Error when restoring snapshots multiple times org.elasticsearch.indices.IndexMissingException


(ddavie) #1

I have been testing restoring elasticsearch snapshots and noticed that when I restore a snapshot a number of times I eventually get an error. After receiving this error I can no longer restore any snapshots. I have tried shutting down the application including elasticsearch but get the same error again after starting the app again.

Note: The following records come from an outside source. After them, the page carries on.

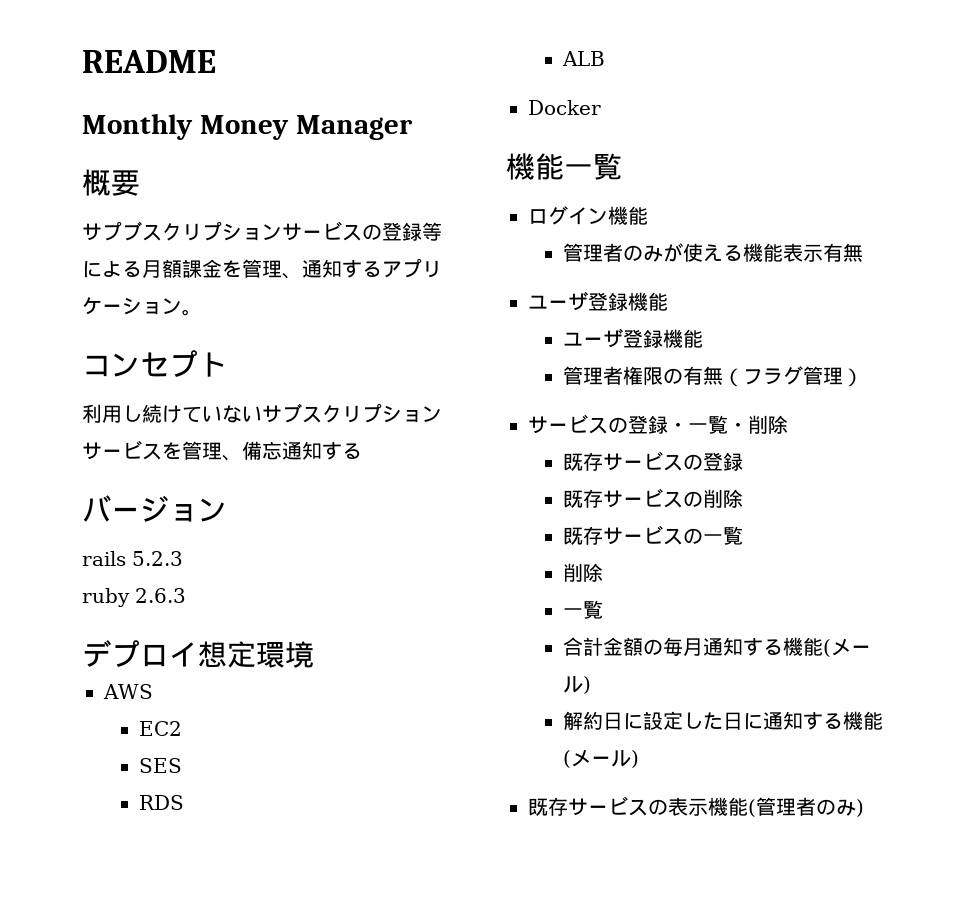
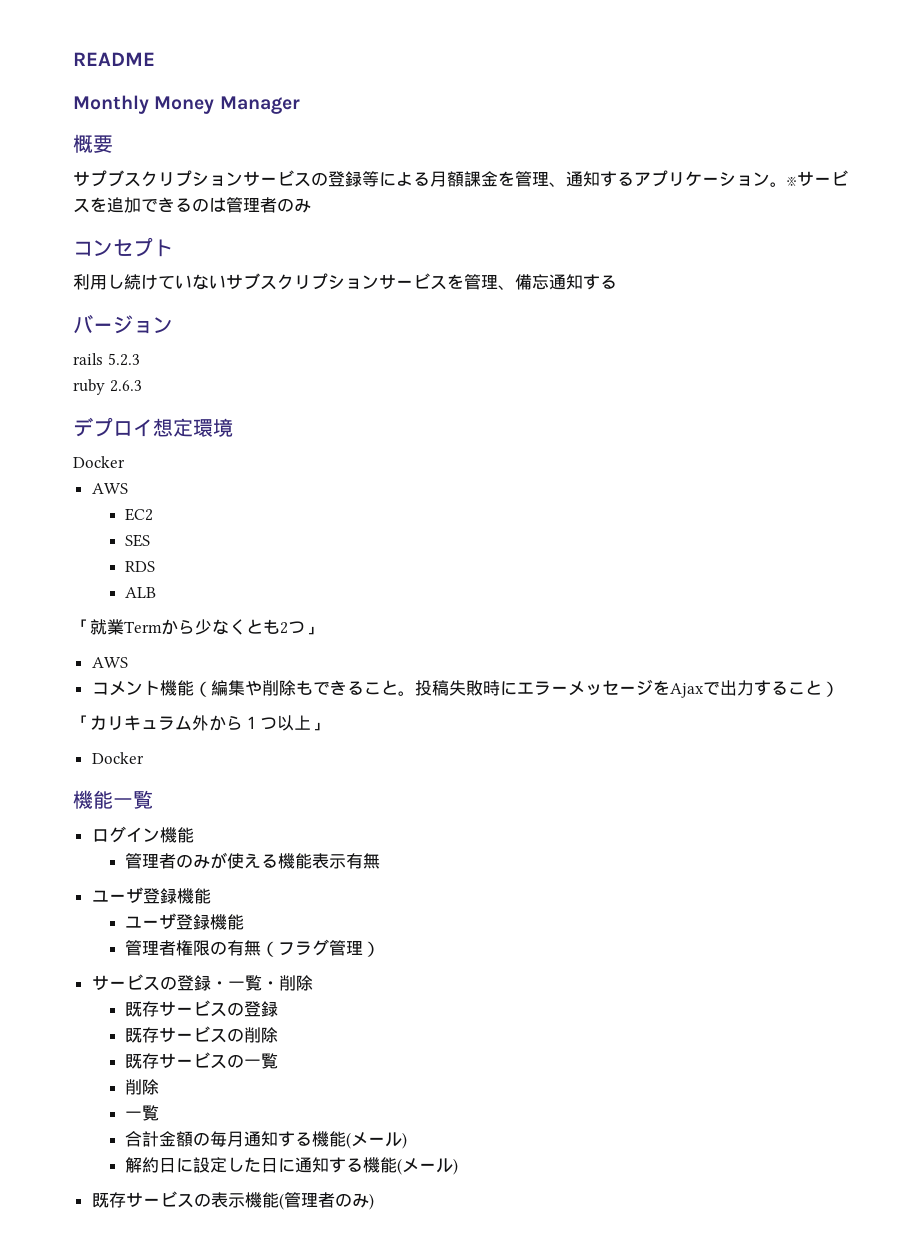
(202, 312) none -> [787,170,848,187] [73,197,311,213] ※サービスを追加できるのは管理者のみ
(314, 654) none -> [73,456,125,468] // Docker
(606, 58) none -> [73,619,322,635] [91,657,128,668] [91,679,839,698] [73,715,328,731] // 「就業Termから少なくとも2つ」 // AWS // コメント機能（編集や削除もできること。投稿失敗時にエラーメッセージをAjaxで出力すること） // 「カリキュラム外から１つ以上」

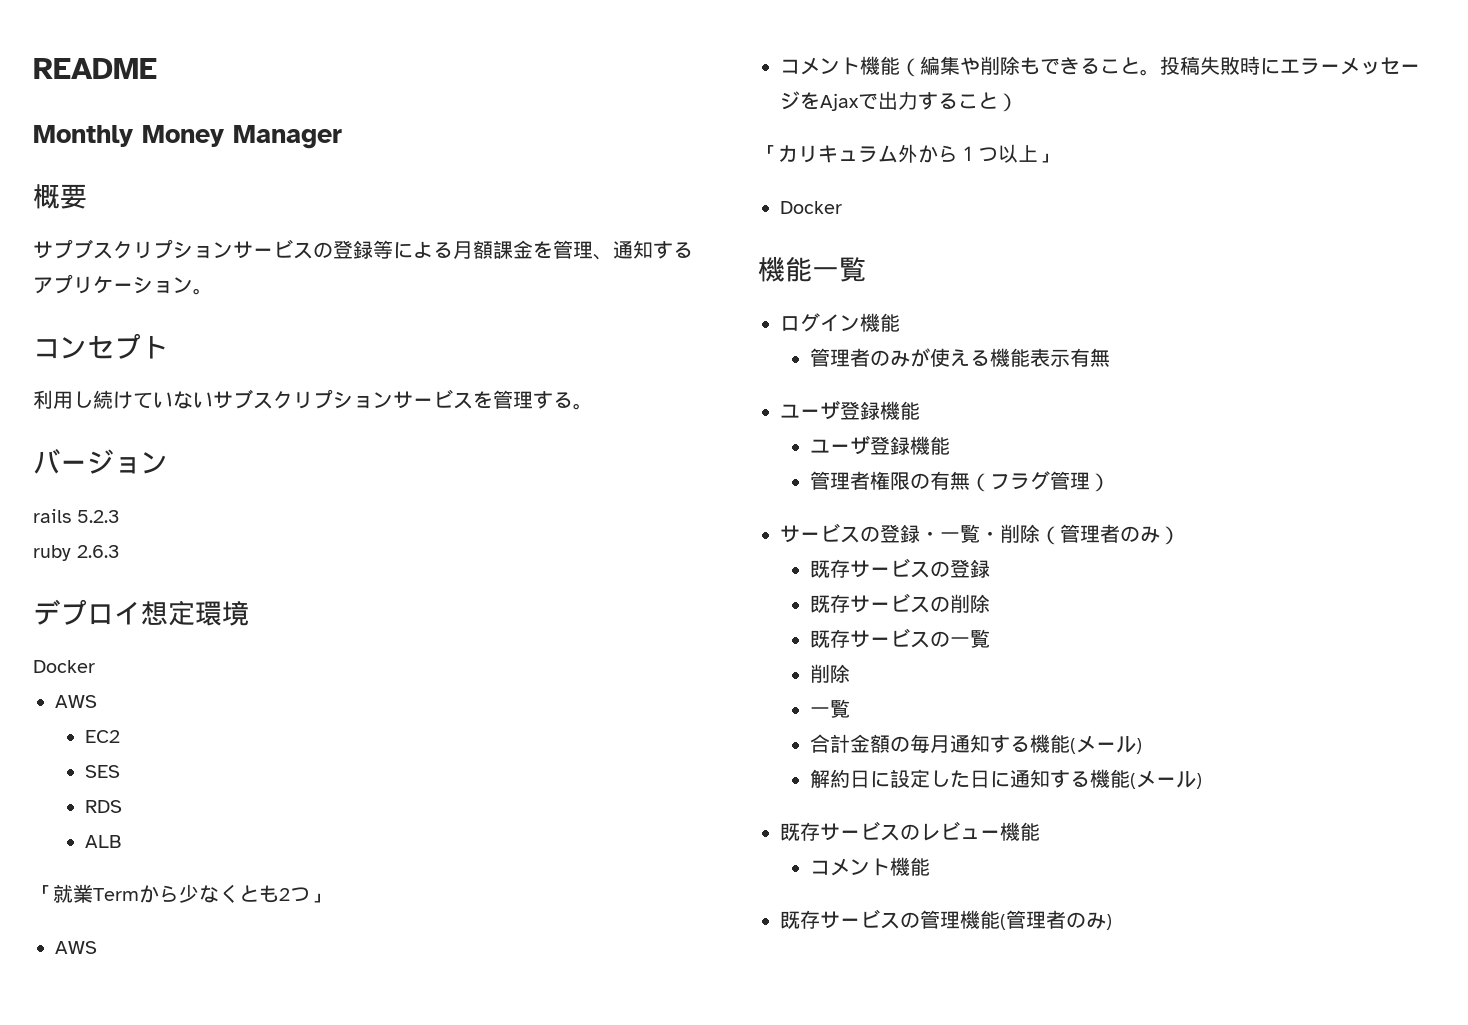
[787,170,848,187] [73,197,311,213] ※サービスを追加できるのは管理者のみ -> (213, 291) none
[498,274,617,290] 、備忘通知する -> [533,391,593,410] する。
(313, 983) none -> [1040,524,1180,545] （管理者のみ）
[210,1192,245,1208] 表示 -> [920,821,1040,841] [809,857,930,876] [780,909,960,929] レビュー機能 // コメント機能 // 既存サービスの管理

An observation/theory is that it seems to be that it applies the restore snapshot correctly but afterwards it attempts to open any closed indexes but it can't find any closed ones and then has an issue.

A scenario is
Start the app and take a snapshot
Enter data and take a snapshot
Enter more data and take a snapshot
Restore the latest snapshot a number of times (works okay this time)
Restore the second latest snapshot twice
Result
On the second attempt I get the error below and no matter what snapshot I restore I get the same error. Restarting the app does not clear the problem. There is no log data either.
The only way I can clear the error is refresh my environment. In the real world I wouldn't need to keep restoring snapshots if a snapshot needed to be restored but it would be nice to know why this problem is happening.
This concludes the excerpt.